There are plenty of things that can make a deal go south for an investor: A major tenant has options to break a lease early. Last-minute negotiations go awry. Structural issues arise that a seller refuses to address.
But seldom is it because the potential investor finds out at the last minute that a multinational tenant, and the anchor tenant at a property, is considering consolidating its operations and moving out of the building soon after the deal is done.
That’s just what happened to Newton-based Senior Housing Properties Trust recently. The firm, which specializes in owning, operating and acquiring assisted living, elderly care and medical office properties, has acquired more than a billion dollars worth of real estate in the last year alone, a third of which were medical office buildings.
Locally, the real estate investment trust (REIT) has agreed to purchase a 35,000-square-foot medical office building within the Route 128 belt that is fully master leased to a Massachusetts-based healthcare system. In December 2010, the trust bought 1295 Boylston St. in Boston’s Fenway neighborhood, a fully leased property with Children’s Hospital as a major tenant.

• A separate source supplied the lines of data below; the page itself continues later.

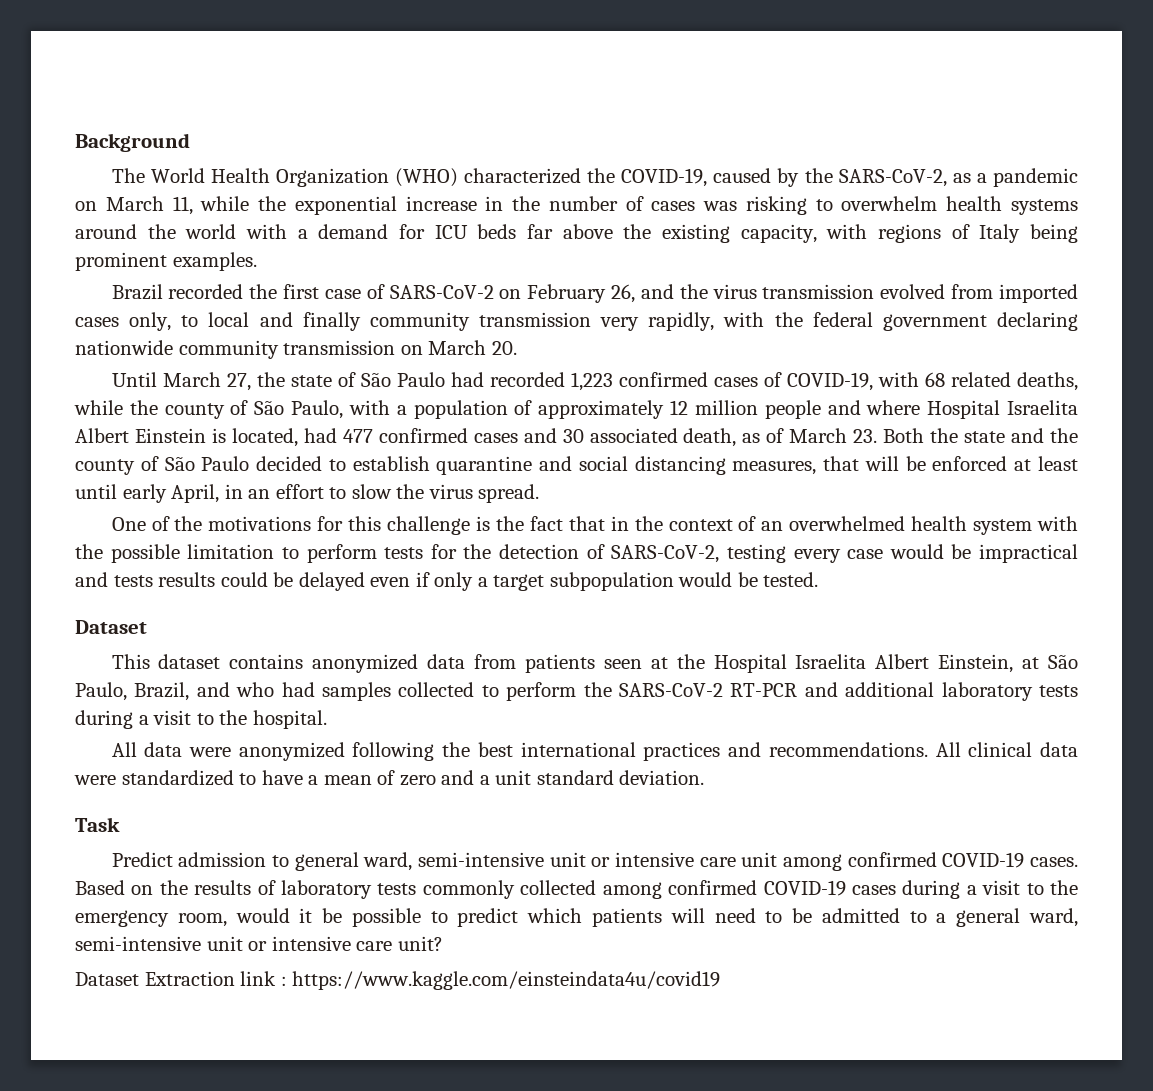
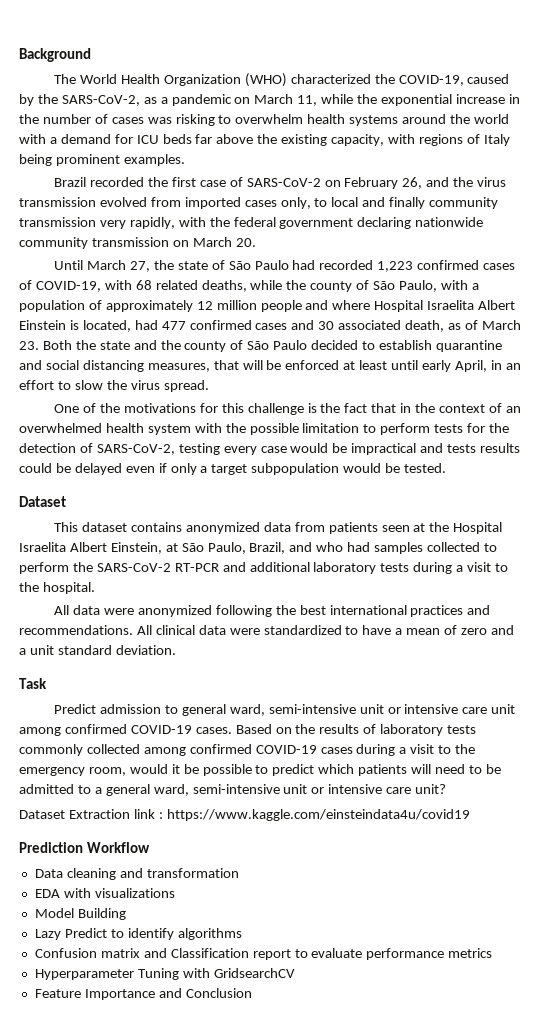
+ Prediction Workflow
+ Data cleaning and transformation
+ EDA with visualizations
+ Model Building
+ Lazy Predict to identify algorithms
+ Confusion matrix and Classification report to evaluate performance metrics
+ Hyperparameter Tuning with GridsearchCV
+ Feature Importance and Conclusion

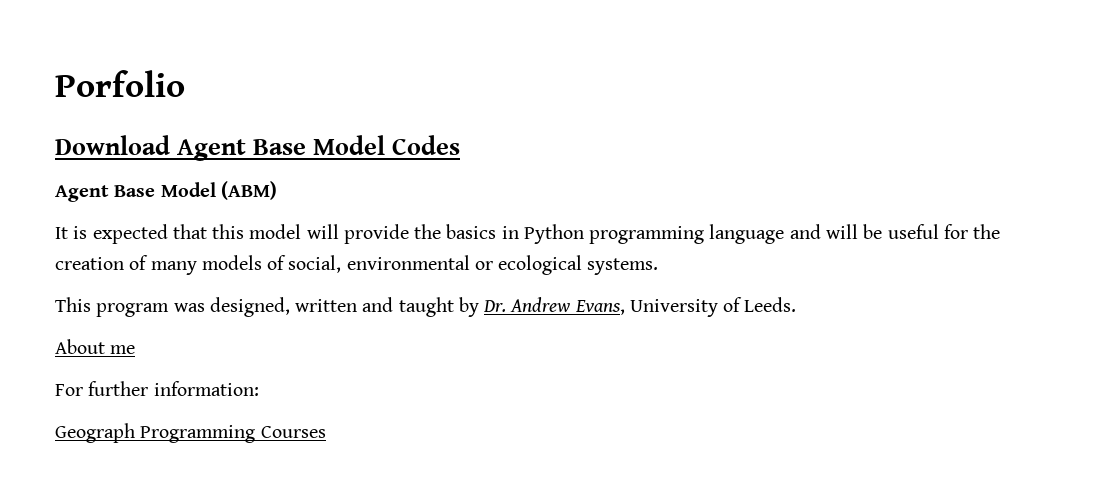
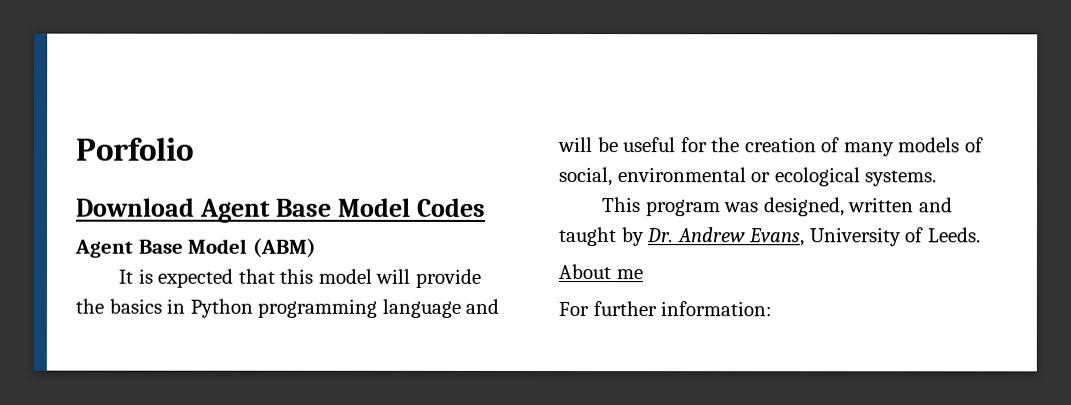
- Geograph Programming Courses

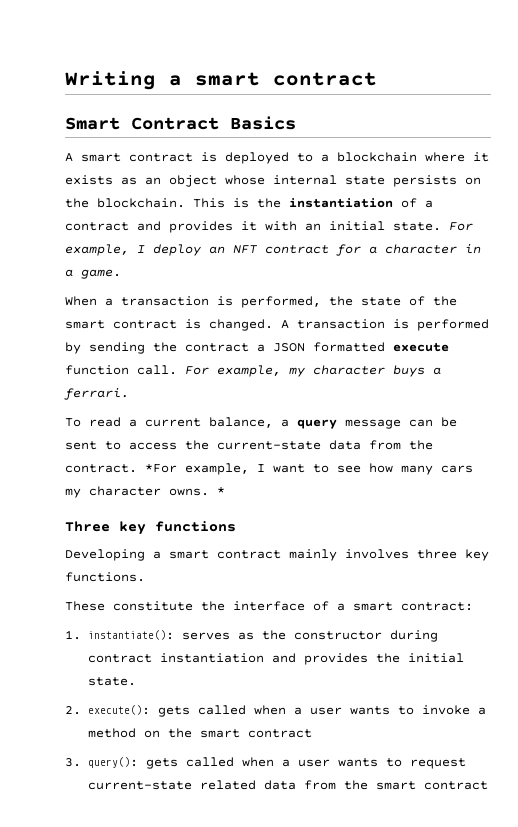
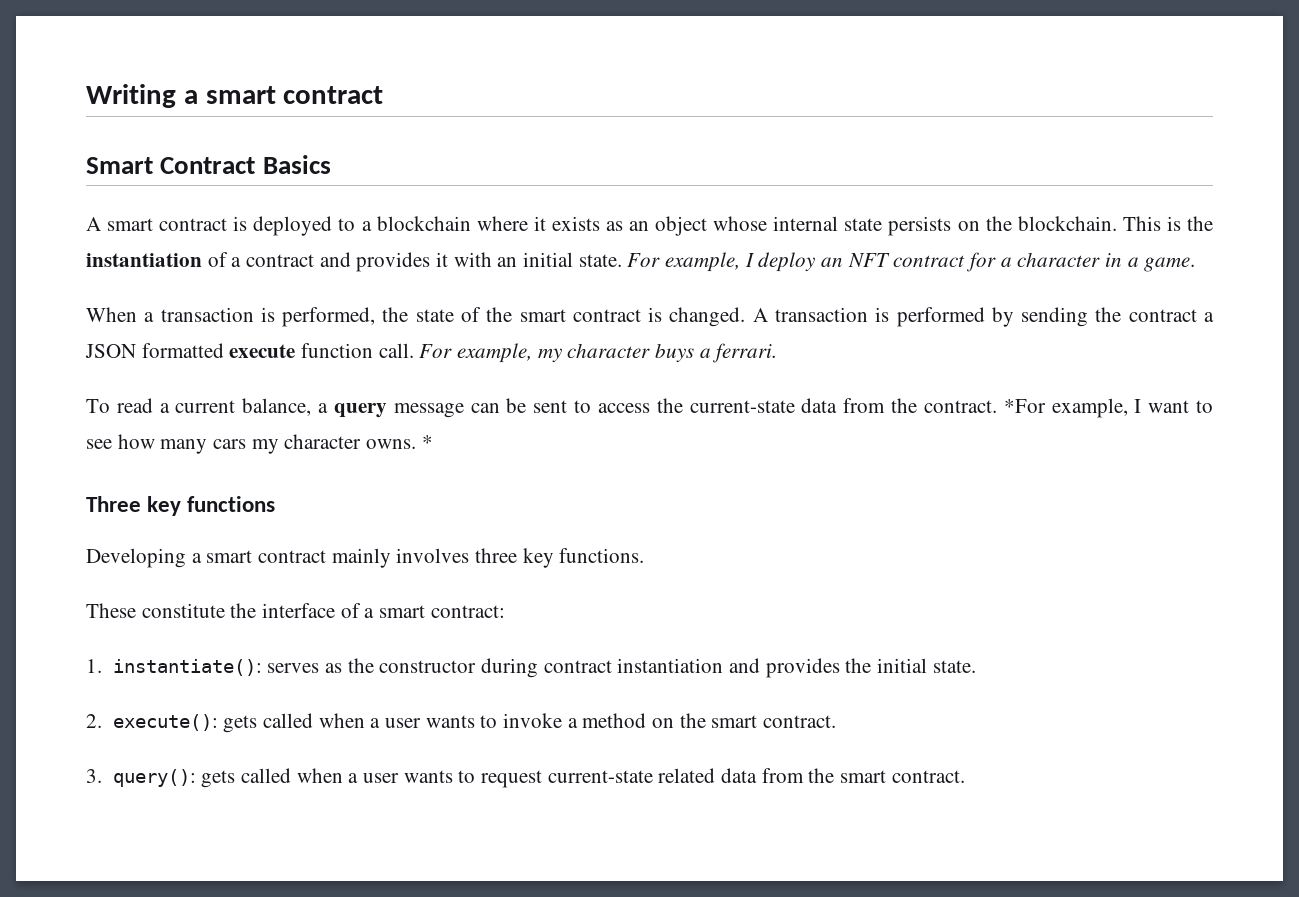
- 2. execute(): gets called when a user wants to invoke a method on the smart contract
+ 2. execute(): gets called when a user wants to invoke a method on the smart contract.
- 3. query(): gets called when a user wants to request current-state related data from the smart contract
+ 3. query(): gets called when a user wants to request current-state related data from the smart contract.

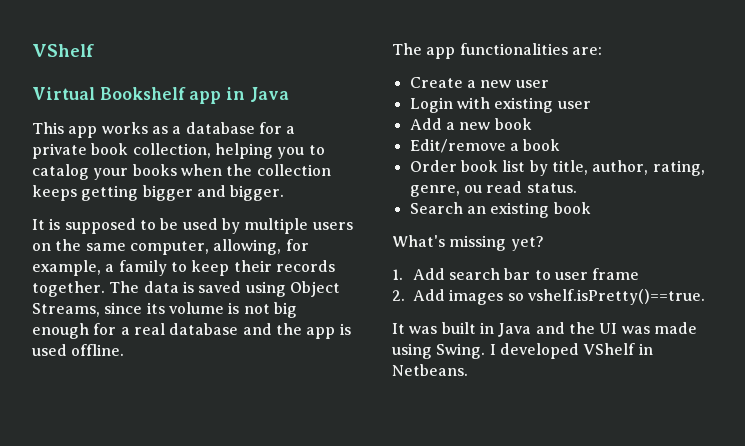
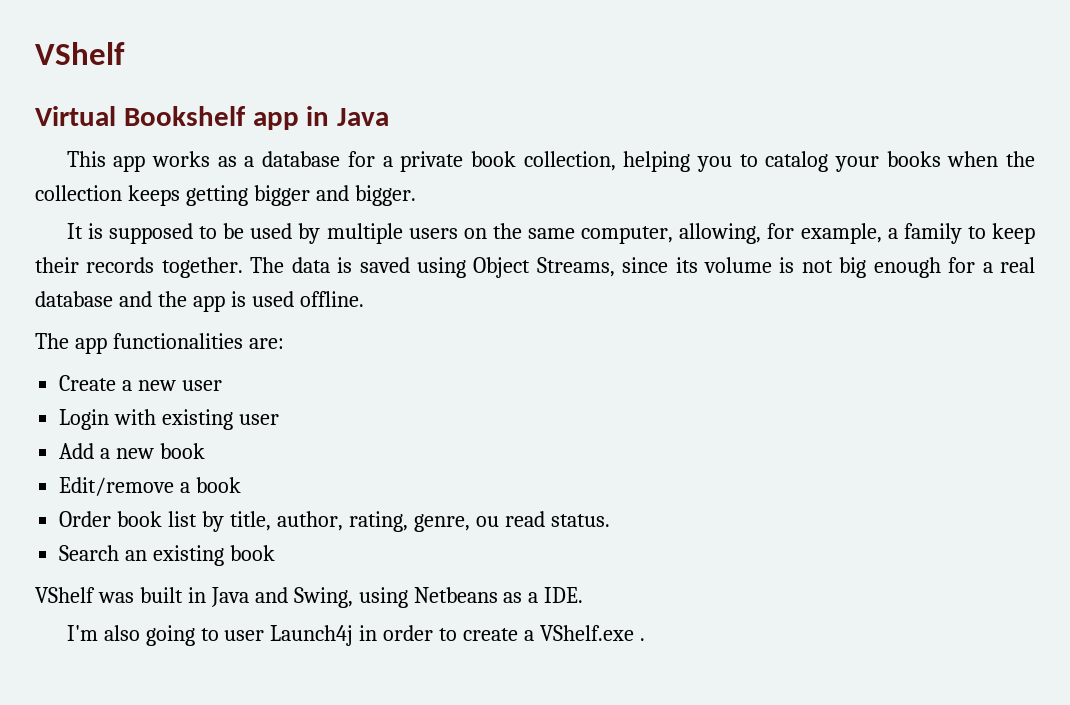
- What's missing yet?
- 1. Add search bar to user frame
- 2. Add images so vshelf.isPretty()==true.
- It was built in Java and the UI was made using Swing. I developed VShelf in Netbeans.
+ VShelf was built in Java and Swing, using Netbeans as a IDE.
+ I'm also going to user Launch4j in order to create a VShelf.exe .

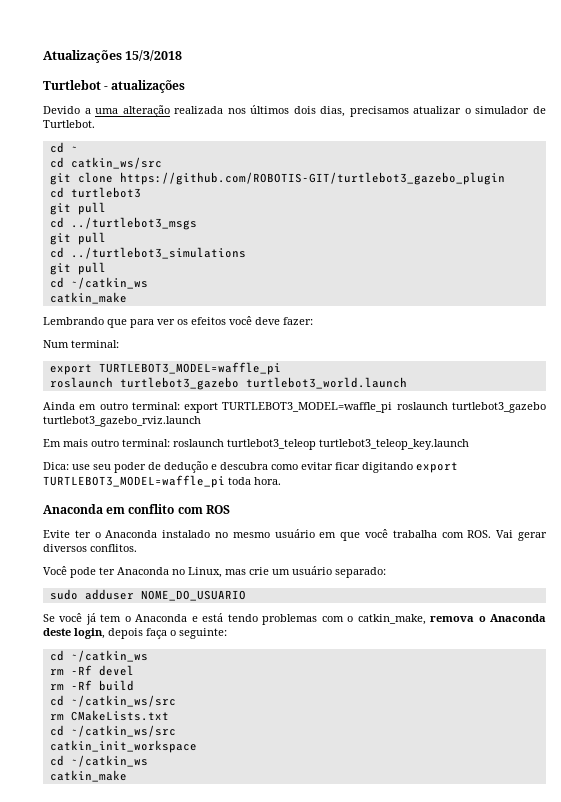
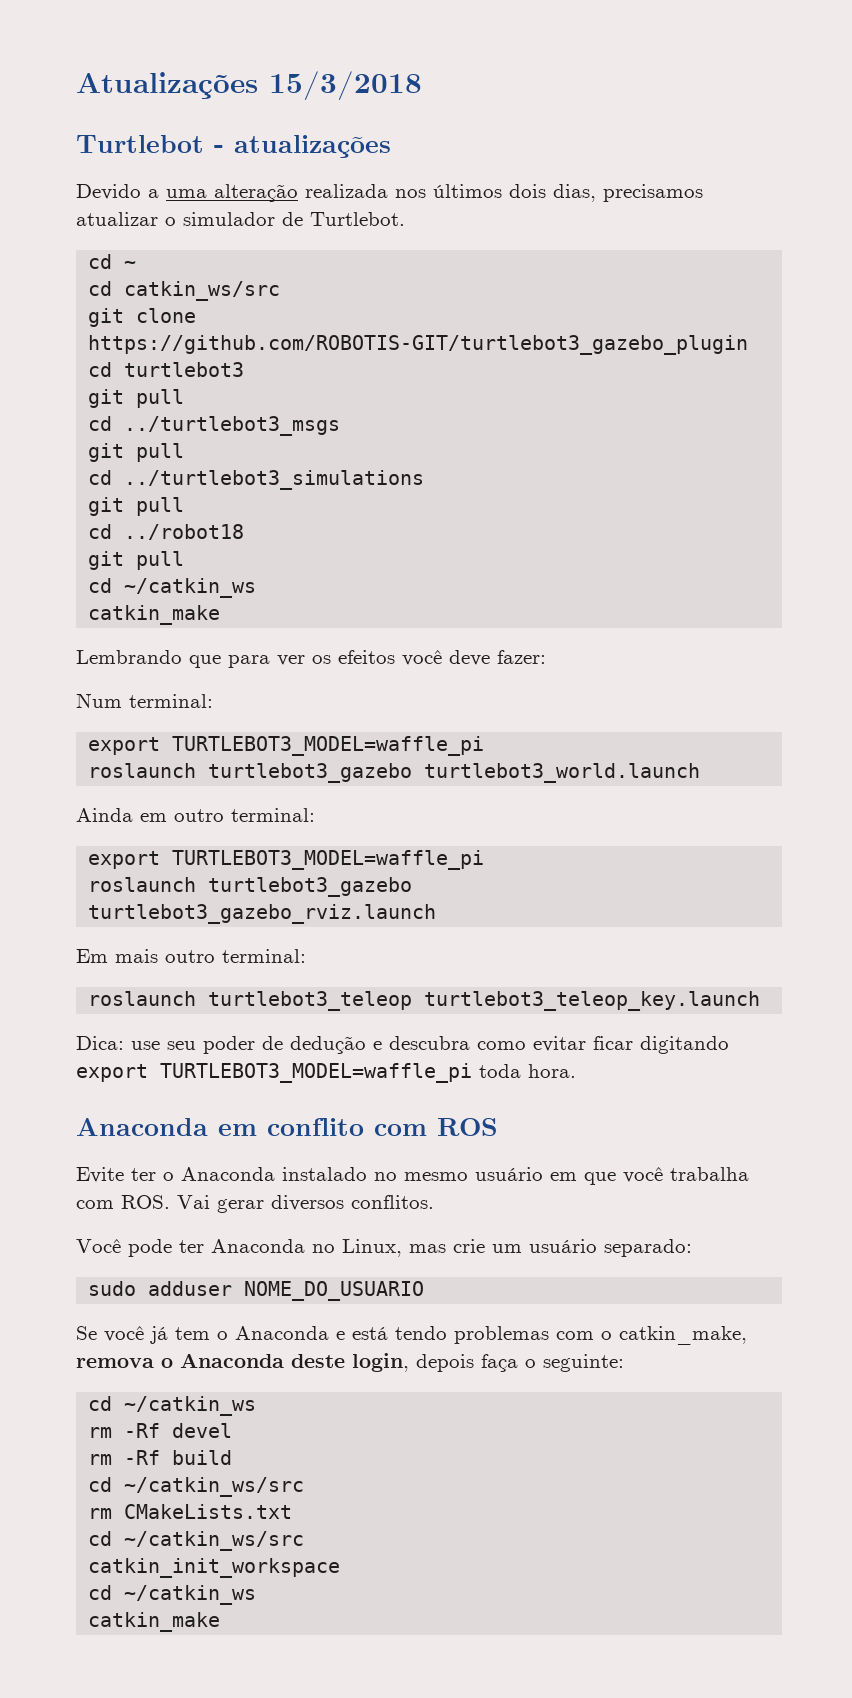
+ cd ../robot18
+ git pull
- Ainda em outro terminal: export TURTLEBOT3_MODEL=waffle_pi roslaunch turtlebot3_gazebo turtlebot3_gazebo_rviz.launch
+ Ainda em outro terminal:
+ export TURTLEBOT3_MODEL=waffle_pi
+ roslaunch turtlebot3_gazebo turtlebot3_gazebo_rviz.launch
- Em mais outro terminal: roslaunch turtlebot3_teleop turtlebot3_teleop_key.launch
+ Em mais outro terminal:
+ roslaunch turtlebot3_teleop turtlebot3_teleop_key.launch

So officials at the Newton-based REIT have seen their share of deals that worked.
A Different Deal
But this deal was different, very different, according to David Hegarty, president of the trust. The REIT previously had a 171,211-square-foot medical office building in central Connecticut under agreement with a price tag of $31.5 million. The property was fully leased and anchored by a multinational healthcare services provider. But in the midst of performing due diligence on the property, trust officials abruptly cancelled the deal last month.
News of the deal’s termination was broken in the company’s first quarter earnings release. Hegarty declined to give the property’s exact address, citing confidentiality agreements.
“We learned the tenant was exploring alternatives for relocating operations or possibly consolidating its operations, so we decided not to take the risk since they were considering relocating soon after we would have bought it,” Hegarty told Banker & Tradesman. “It actually came as a surprise to the seller. It’s too bad because it was a multinational company with a lot of growth planned, but also consolidation plans. It’s certainly not common, but it’s not the first time it’s happened. But it is definitely rare.”
Rare, but not unheard of, especially in the world of hospital and health care-related mergers and acquisitions, which are certainly happening in central Connecticut, sources told Banker & Tradesman. Several hospitals, including the Hospital of Central Connecticut, have recently allied themselves with Hartford Healthcare, a growing provider in the state.
And when a building’s ownership is in question, it can be uneasy for tenants. When a healthcare facility is purchased, especially by an entity like a REIT that is focused on returns for stockholders, tenants can be forced to reconsider their future in that facility.
“Sometimes the rate of return necessary for an investor could cause rents to rise for tenants, and the hospital or healthcare system doesn’t want to jostle its doctors around that much by charging more rent and taking away some perks of working in that building, so they’ll decide to just move elsewhere,” explained Tim King, vice president of healthcare real estate for Jones Lang LaSalle in Boston. “Usually buildings need some improvements, especially when new owners come in, and at $183 plus improvements, the investor could price themselves out of the market, so that can kill deals. Either way, it’s surprising for a building of that size with such a brand of healthcare in that area with so many patients that must go there for care. It’s odd for a healthcare institution to pull out of such a [large] patient-capture location.”